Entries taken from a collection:
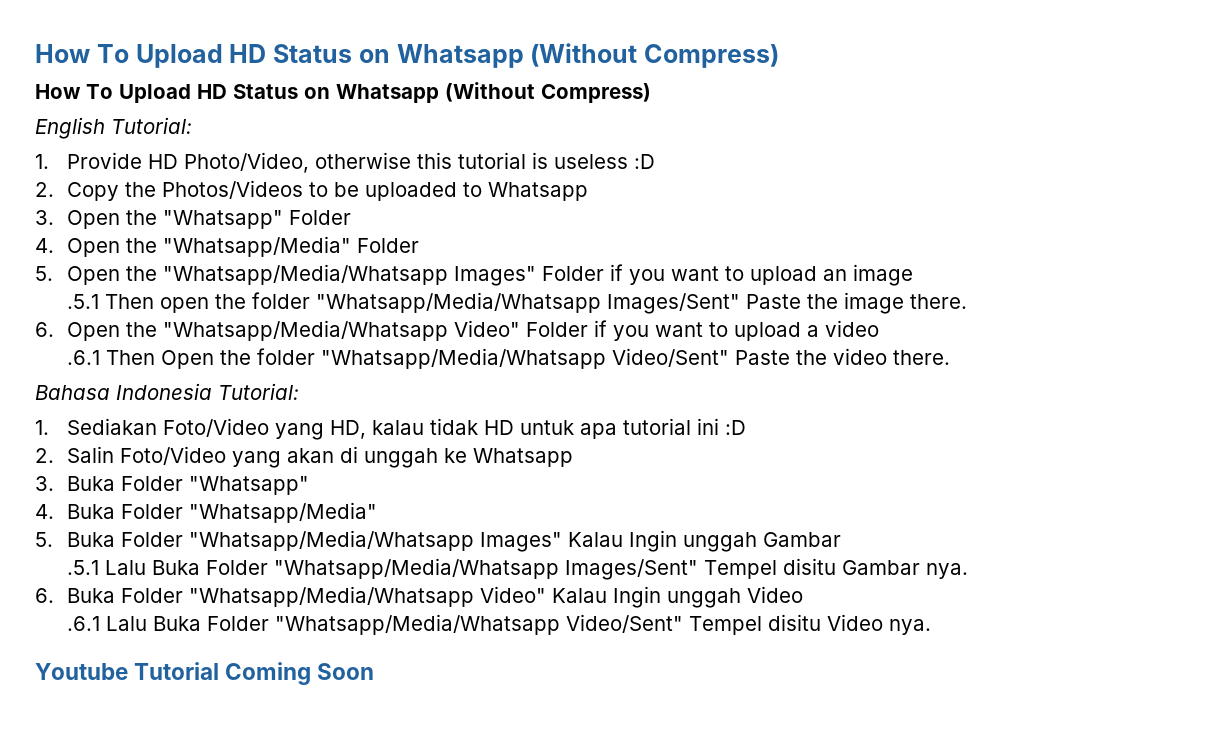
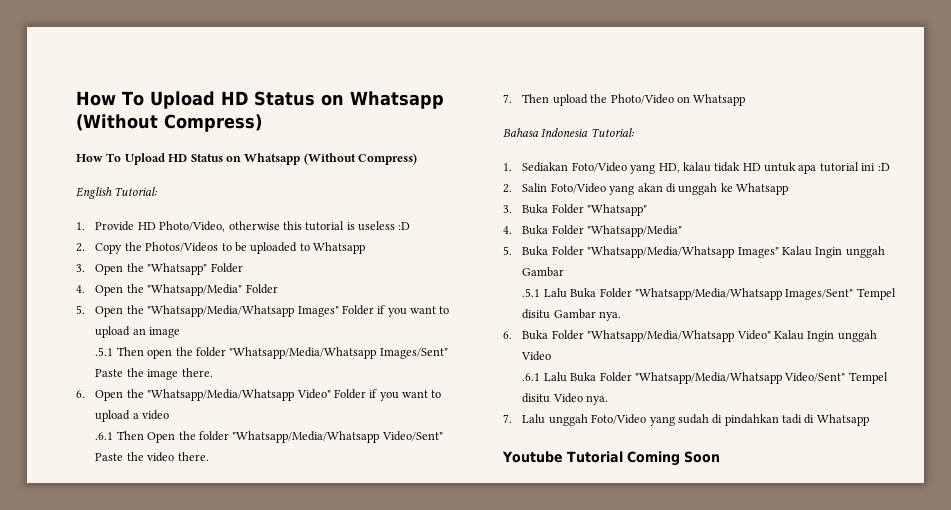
+ 7. Then upload the Photo/Video on Whatsapp
+ 7. Lalu unggah Foto/Video yang sudah di pindahkan tadi di Whatsapp

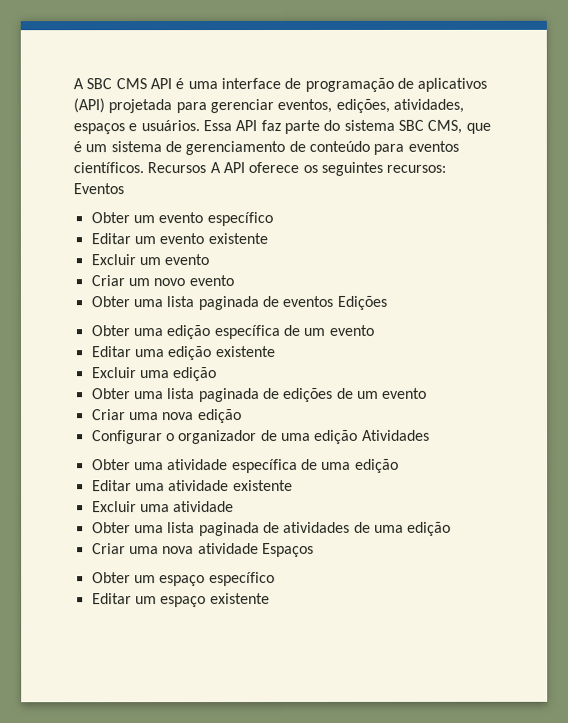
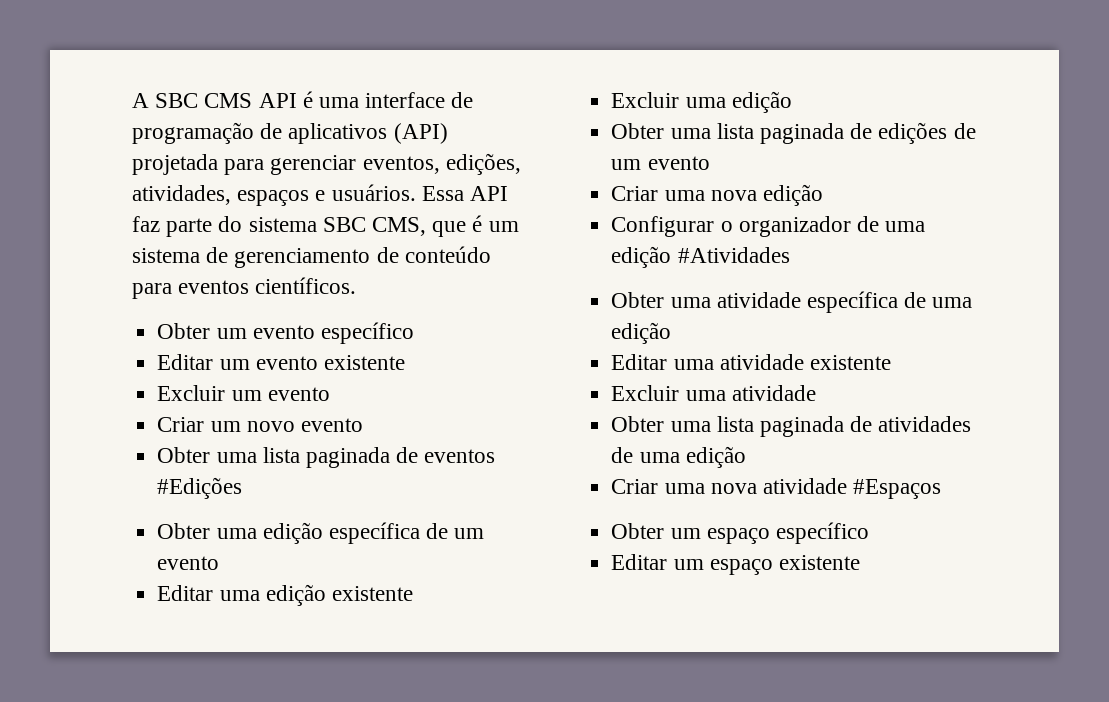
- Recursos A API oferece os seguintes recursos: Eventos
- Obter uma lista paginada de eventos Edições
+ Obter uma lista paginada de eventos #Edições
- Configurar o organizador de uma edição Atividades
+ Configurar o organizador de uma edição #Atividades
- Criar uma nova atividade Espaços
+ Criar uma nova atividade #Espaços

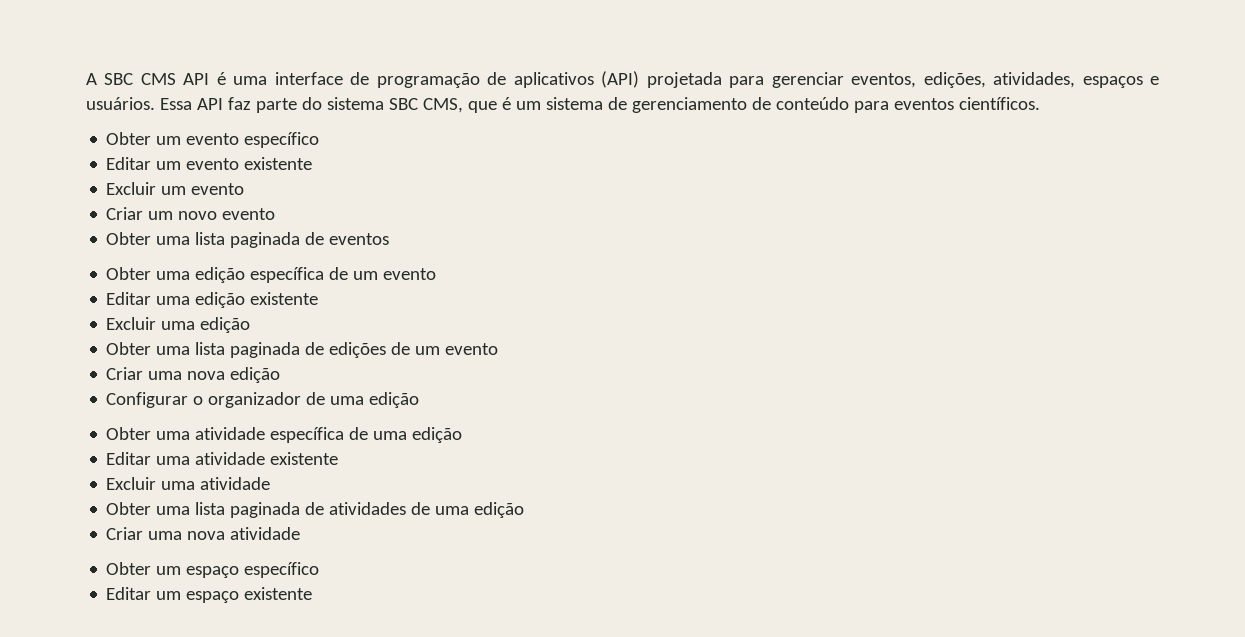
- Obter uma lista paginada de eventos #Edições
+ Obter uma lista paginada de eventos
- Configurar o organizador de uma edição #Atividades
+ Configurar o organizador de uma edição
- Criar uma nova atividade #Espaços
+ Criar uma nova atividade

__EXERCISE PROMPT__: Give back each entry verbatim but drop its pictures.

__RESULT OF THIS EXERCISE__:
+ 7. Then upload the Photo/Video on Whatsapp
+ 7. Lalu unggah Foto/Video yang sudah di pindahkan tadi di Whatsapp

- Recursos A API oferece os seguintes recursos: Eventos
- Obter uma lista paginada de eventos Edições
+ Obter uma lista paginada de eventos #Edições
- Configurar o organizador de uma edição Atividades
+ Configurar o organizador de uma edição #Atividades
- Criar uma nova atividade Espaços
+ Criar uma nova atividade #Espaços

- Obter uma lista paginada de eventos #Edições
+ Obter uma lista paginada de eventos
- Configurar o organizador de uma edição #Atividades
+ Configurar o organizador de uma edição
- Criar uma nova atividade #Espaços
+ Criar uma nova atividade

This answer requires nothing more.